Friday, October 9, 2015

Call To Action Scholars Statement



We have great respect for judges. We have even greater respect for law. When judges behave lawlessly, it is the law that must be honored, not lawless judges.

The Supreme Court is supreme in the federal judicial system. But the justices are not supreme over the other branches of government. And they are certainly not supreme over the Constitution.

In Obergefell v. Hodges, five justices, without the slightest warrant in the text, logic, structure, or historical understanding of the Constitution presumed to declare unconstitutional the marriage laws of states that maintain the historic and sound understanding of marriage as the conjugal union of husband and wife.

Obergefell is not “the law of the land.” It has no more claim to that status than Dred Scott v. Sandford had when President Abraham Lincoln condemned that pro-slavery decision as an offense against the very Constitution that the Supreme Court justices responsible for that atrocious ruling purported to be upholding.

Lincoln warned that for the people and their elected leaders to treat unconstitutional decisions of the Supreme Court as creating a binding rule on anyone other than the parties to the particular case would be for “the people to cease to be their own rulers, having effectively abandoned their government into the hands of that eminent tribunal.”

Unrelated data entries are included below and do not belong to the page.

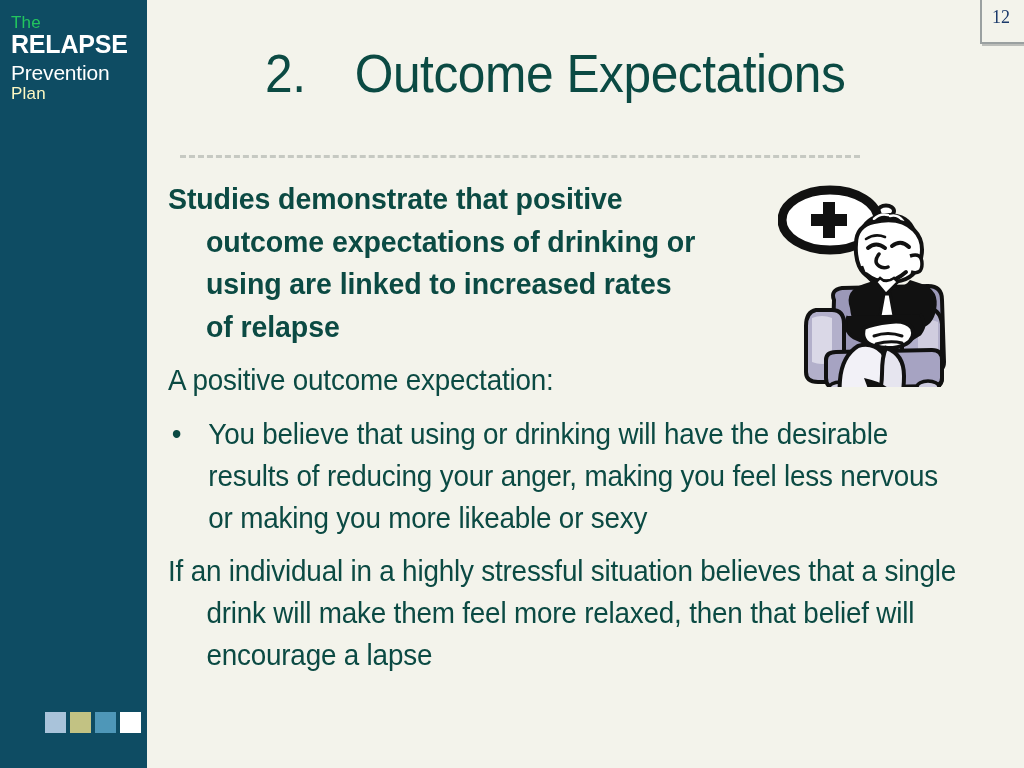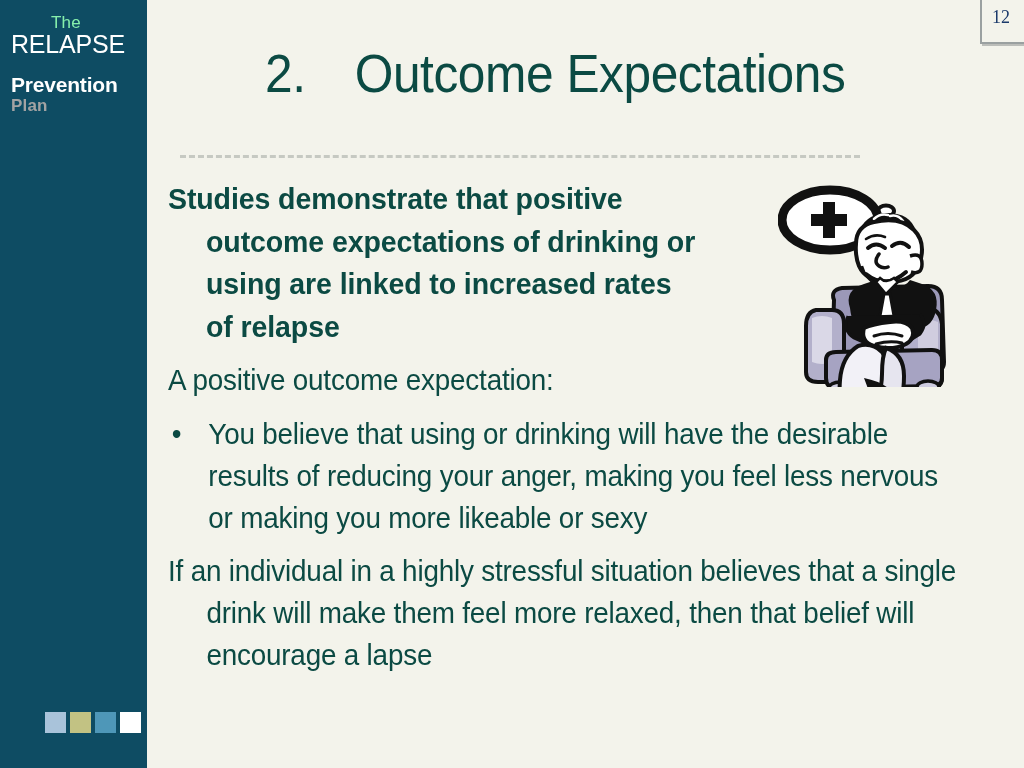--- a/index.html
+++ b/index.html
@@ -33,9 +33,8 @@
   #logo .lt-the {
     font-size: 17px;
     font-weight: 400;
-    color: #86efac;
+    color: #22c55e;
     letter-spacing: .2px;
-    margin-left: 40px;
   }
   #logo .lt-relapse {
     font-size: 25px;

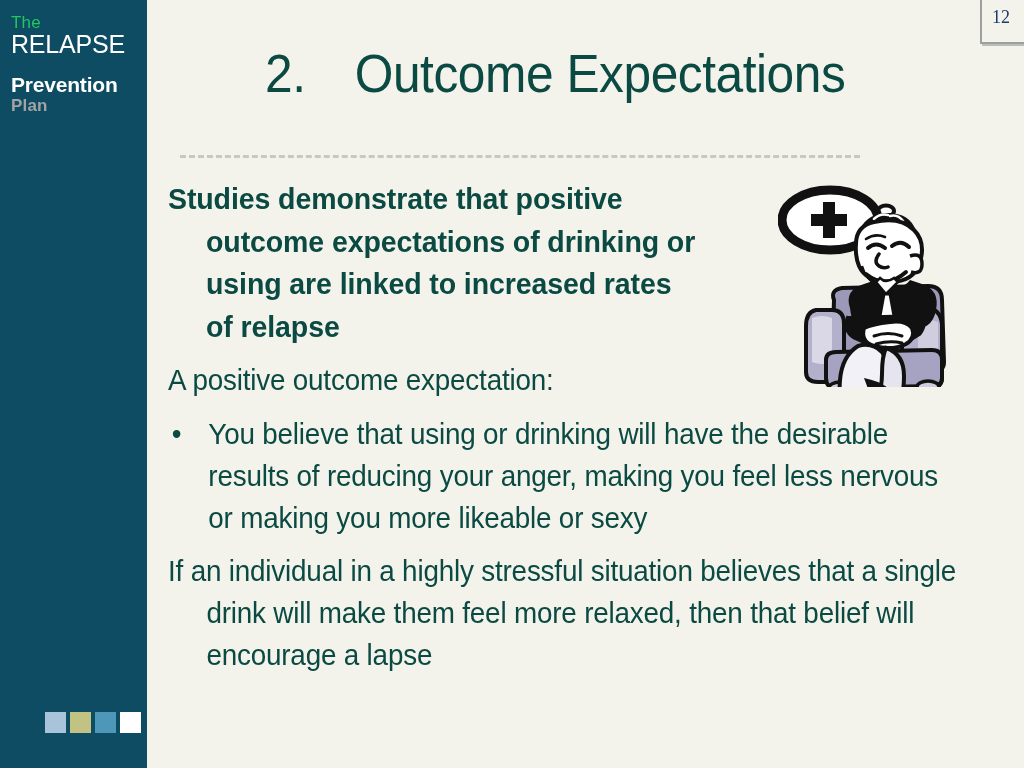--- a/index.html
+++ b/index.html
@@ -38,7 +38,7 @@
   }
   #logo .lt-relapse {
     font-size: 25px;
-    font-weight: 400;
+    font-weight: 700;
     letter-spacing: -0.2px;
     margin-top: 1px;
   }

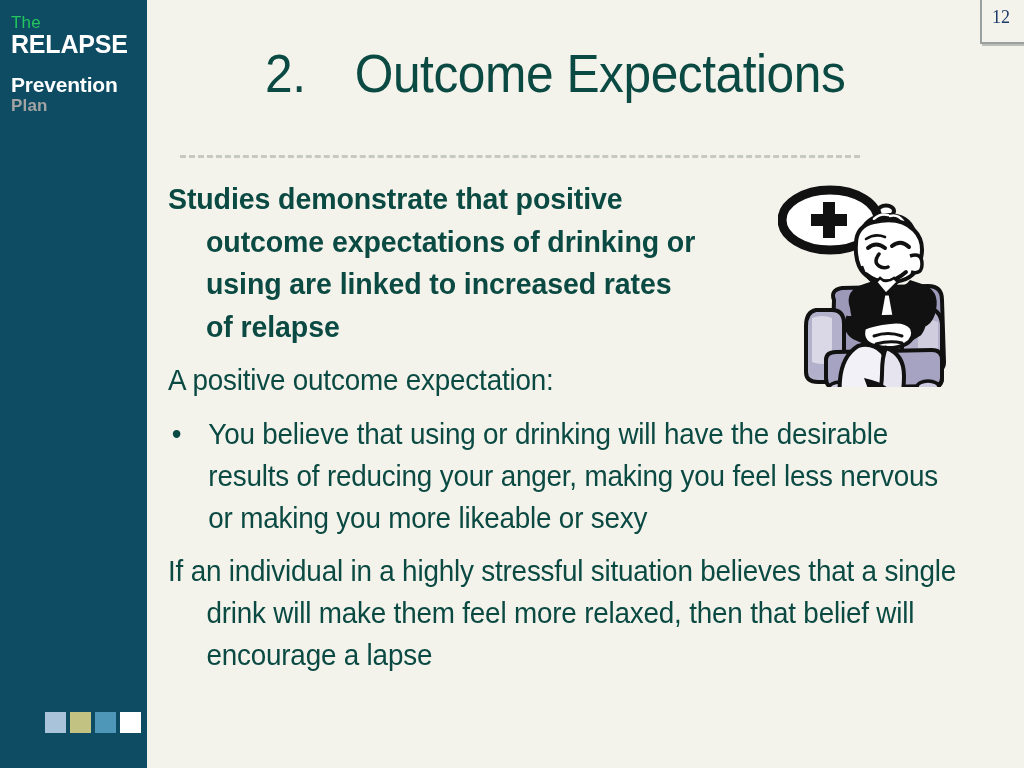--- a/index.html
+++ b/index.html
@@ -44,9 +44,9 @@
   }
   #logo .lt-prevention {
     font-size: 21px;
-    font-weight: 700;
-    letter-spacing: -0.2px;
-    margin-top: 16px;
+    font-weight: 400;
+    letter-spacing: -0.2px;
+    margin-top: 4px;
   }
   #logo .lt-plan {
     font-size: 17px;

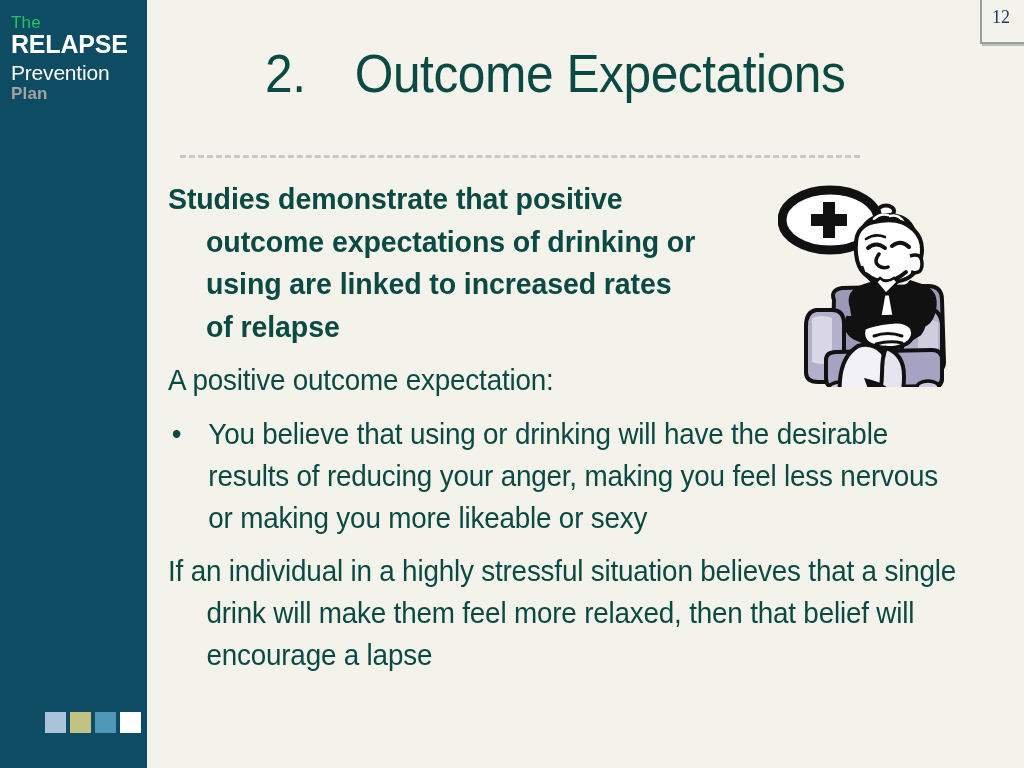--- a/index.html
+++ b/index.html
@@ -50,8 +50,8 @@
   }
   #logo .lt-plan {
     font-size: 17px;
-    font-weight: 700;
-    color: #a3a3a3;
+    font-weight: 400;
+    color: #fef9c3;
     margin-top: 2px;
     letter-spacing: .2px;
   }

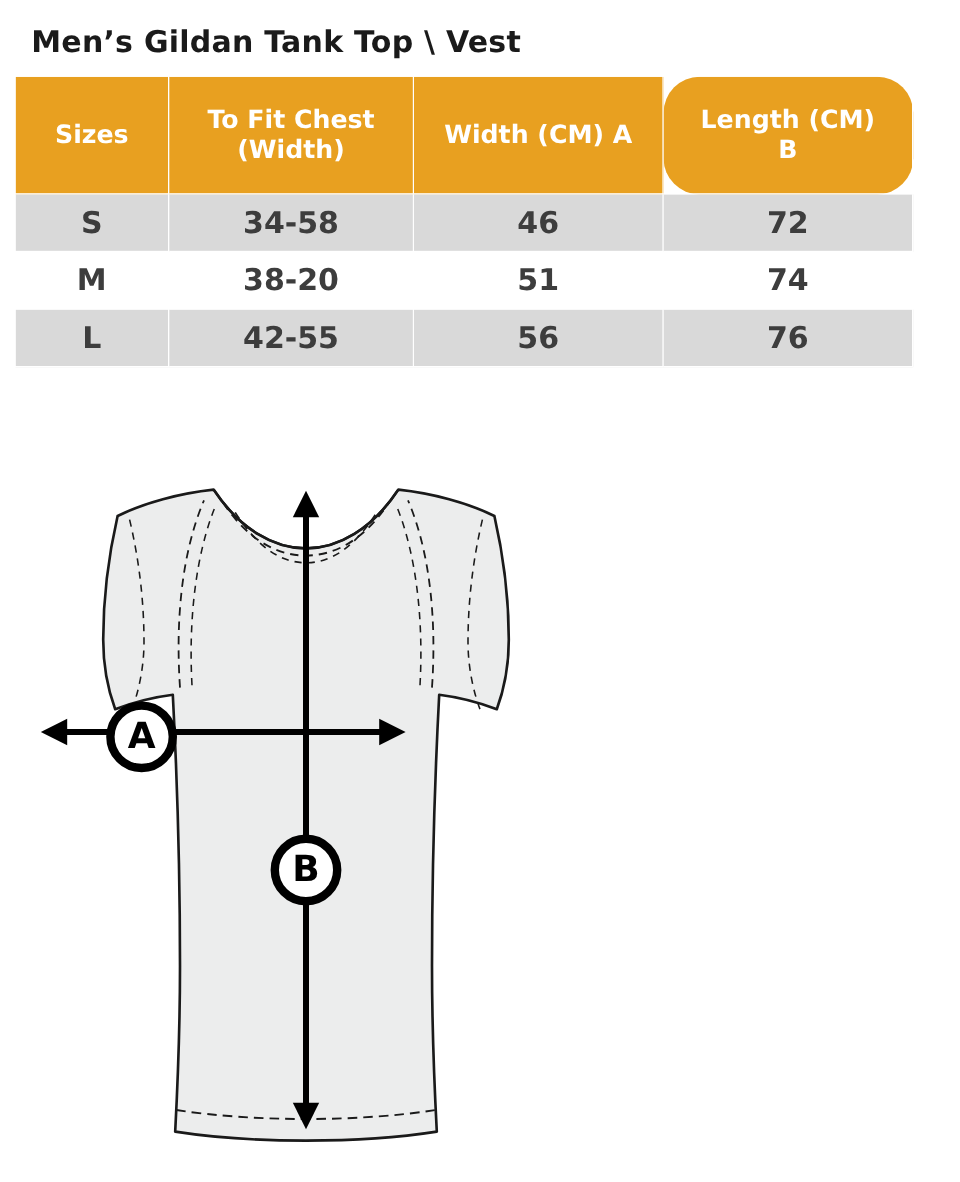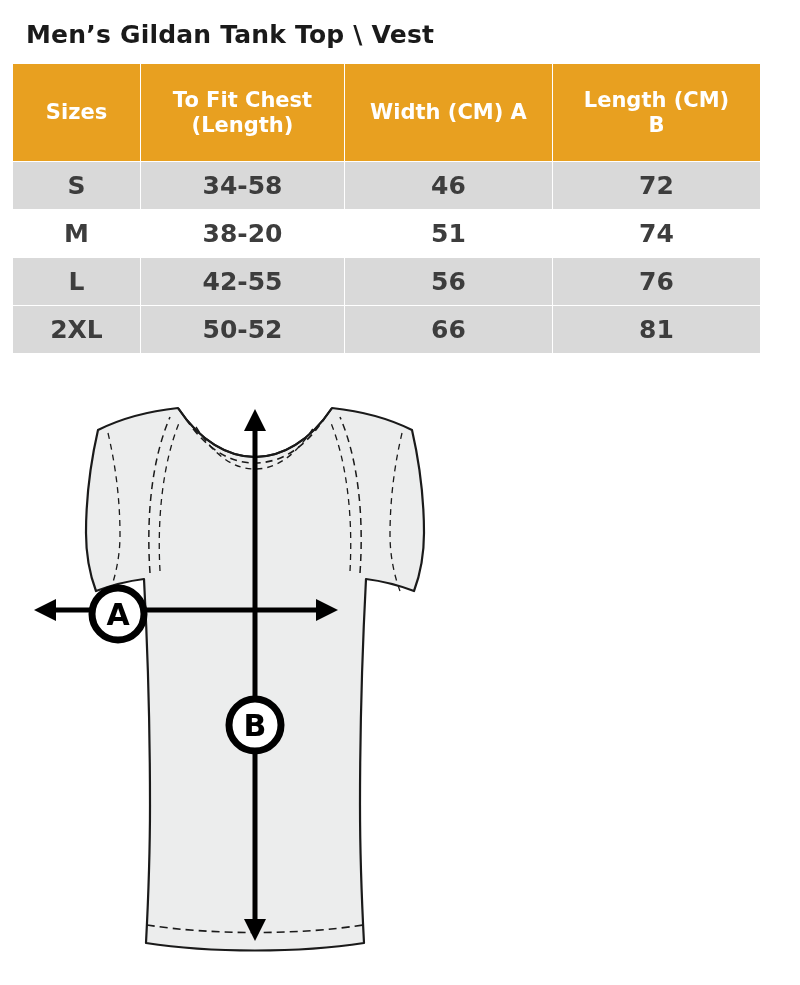--- a/index.html
+++ b/index.html
@@ -68,7 +68,7 @@
   .col-size   { width: 128px; }
   .col-chest  { width: 204px; }
   .col-width  { width: 208px; }
-  .col-length { width: 208px; }
+  .col-length { width: 208px; border-radius: 30px; }
 
   
   .diagram {

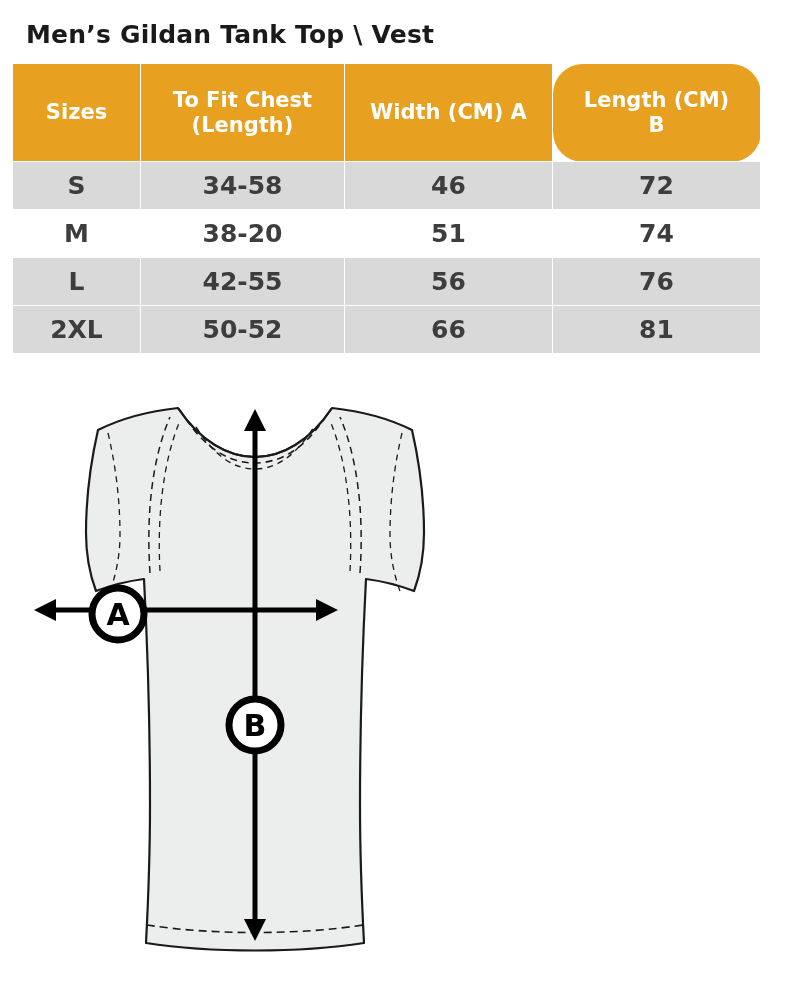--- a/index.html
+++ b/index.html
@@ -95,7 +95,7 @@
         </th>
         <th class="col-chest">
           <span>To Fit Chest</span><br>
-          <span>(Length)</span>
+          <span>(Width)</span>
         </th>
         <th class="col-width">
           <span>Width (CM) A</span>

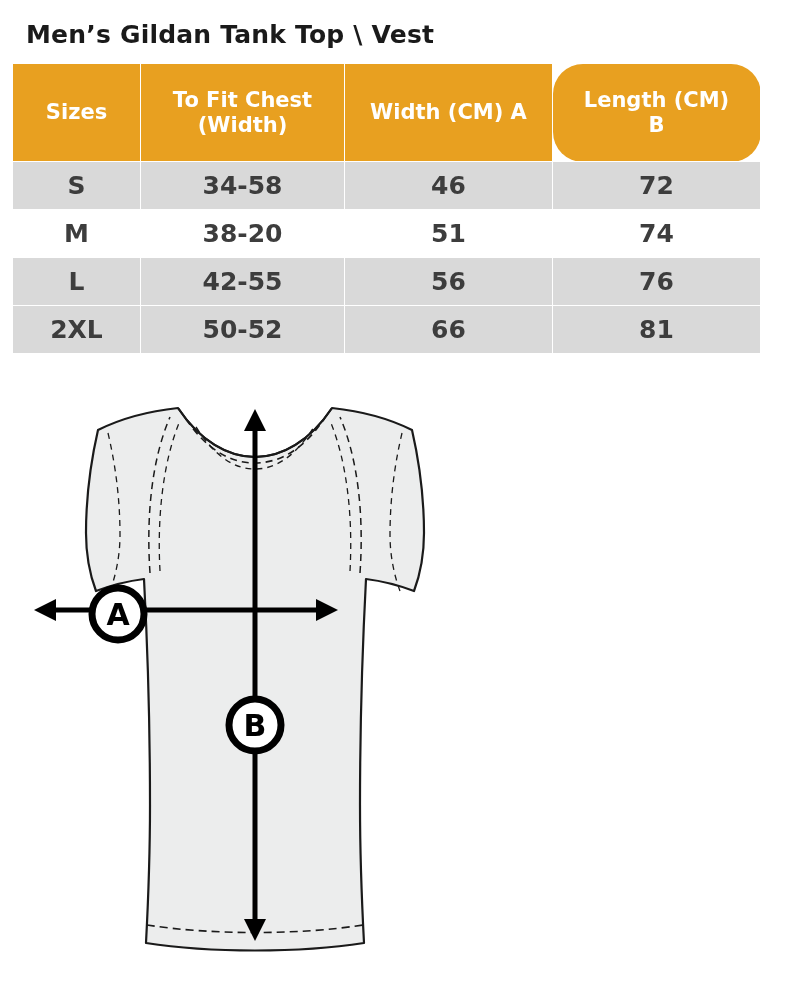--- a/index.html
+++ b/index.html
@@ -125,12 +125,6 @@
         <td>56</td>
         <td>76</td>
       </tr>
-      <tr class="odd">
-        <td>2XL</td>
-        <td>50-52</td>
-        <td>66</td>
-        <td>81</td>
-      </tr>
     </tbody>
   </table>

Because we stand with President Lincoln against judicial despotism, we also stand with these distinguished legal scholars who are calling on officeholders to reject Obergefell as an unconstitutional effort to usurp the authority vested by the Constitution in the people and their representatives. At the same time, we stand with the four dissenting Supreme Court justices in Obergefell who rightly noted that the judicially imposed redefinition of marriage is a judicial power grab that will — as Justice Alito wrote in his dissent — “vilify Americans who are unwilling to assent to the new orthodoxy.”